Hi fellow white people, have we really not figured out yet that wearing blackface is not okay for us to do? Really? In 2017? Seriously? Is it that complicated?
A beauty vlogger named Vika Shapel is facing a backlash after she challenged her followers to cover their faces in chocolate in order to achieve a "chocolate" complexion. Noooooooooo.
"IDK if there is a challenge like this but we haven't seen it so Im calling it The Chocolate Challenge!" she wrote in an Instagram post (her Instagram is now private). "Come watch us transform into deep chocolate skin tones from our pasty pale." (There is in fact not a challenge like this, for many reasons relating to the history of blackface, cultural appropriation and racism in America, just FYI.)
Another beauty vlogger and Instagram star, Arnell Armon, spotted the offensive photo on Shapel's Insta and called her out on Twitter:
Twitter is understandably angry/annoyed and exhausted, with many calling the photo "disgusting" and inexcusably racist:
Some are arguing there's no way she didn't realize this was offensive, in 2017. And that it was just a ploy for attention.
Shapel's Twitter appears to no longer be active. ?? She did, however, release a statement to Yahoo!, in which she claims to not have known what blackface is. "I wasn't aware of the whole black-face concept before people began commenting it on the photo.
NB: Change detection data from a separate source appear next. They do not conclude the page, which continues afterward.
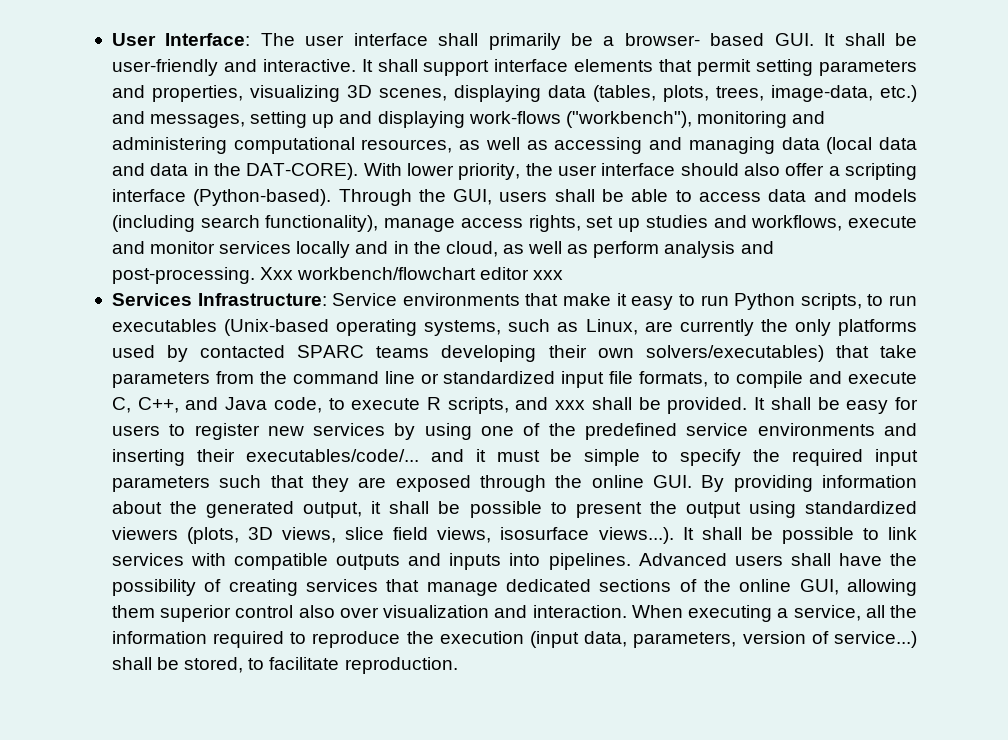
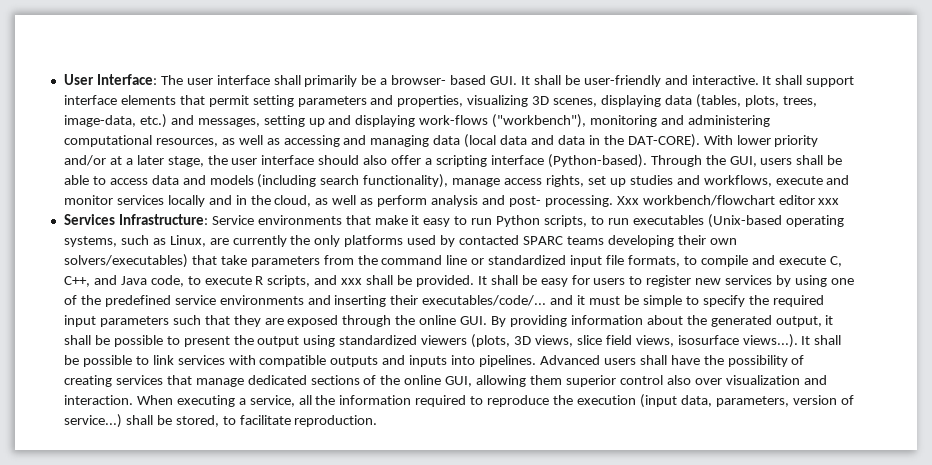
[458,163,521,180] priority, -> [774,135,819,147] [63,155,204,167] priority and/or at a later stage,
[111,267,255,284] post-processing. -> [508,195,613,207] post- processing.

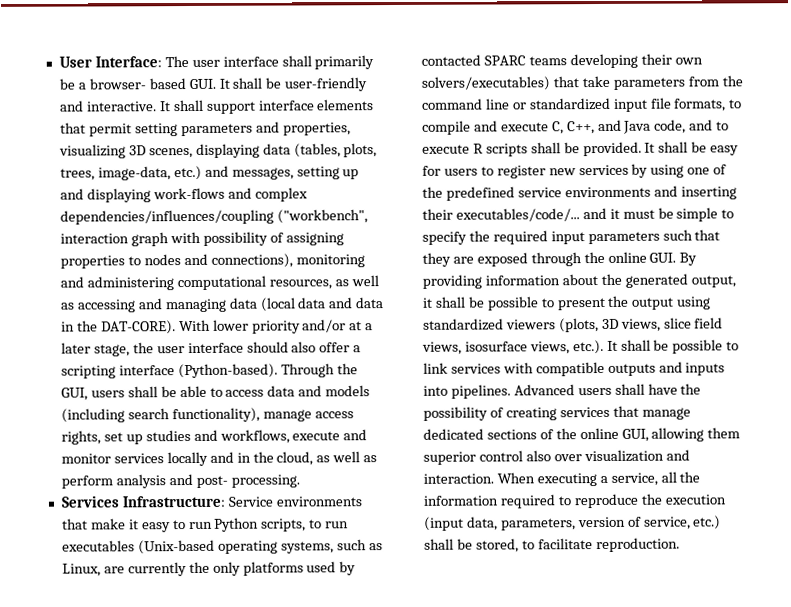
[492,114,587,128] ("workbench"), -> [227,187,308,202] [59,209,368,225] [59,231,344,247] [59,253,293,269] and complex dependencies/influences/coupling ("workbench", interaction graph with possibility of assigning properties to nodes and connections),
[616,195,840,206] Xxx workbench/flowchart editor xxx -> (300, 481) none
(184, 281) none -> [689,119,714,131] and
[267,275,363,287] scripts, and xxx -> [485,143,528,157] scripts
[742,334,798,348] views...). -> [529,339,604,355] views, etc.).
[63,414,122,428] service...) -> [643,515,722,530] service, etc.)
I would like to apologize to people that were hurt or offended by my post, and it won't happen again," Shapel told Yahoo! Beauty.
For some reason, Vika Shapel is not the only person in recent months to be allegedly "unaware" of the concept of blackface and its racist implications. Just a month ago, Kim Kardashian was also accused of wearing black face, which she later "apologized" for by saying "I was really tan."
White people, let's just not put black or brown stuff on our faces and photograph it and put it on the internet. It's not that complicated.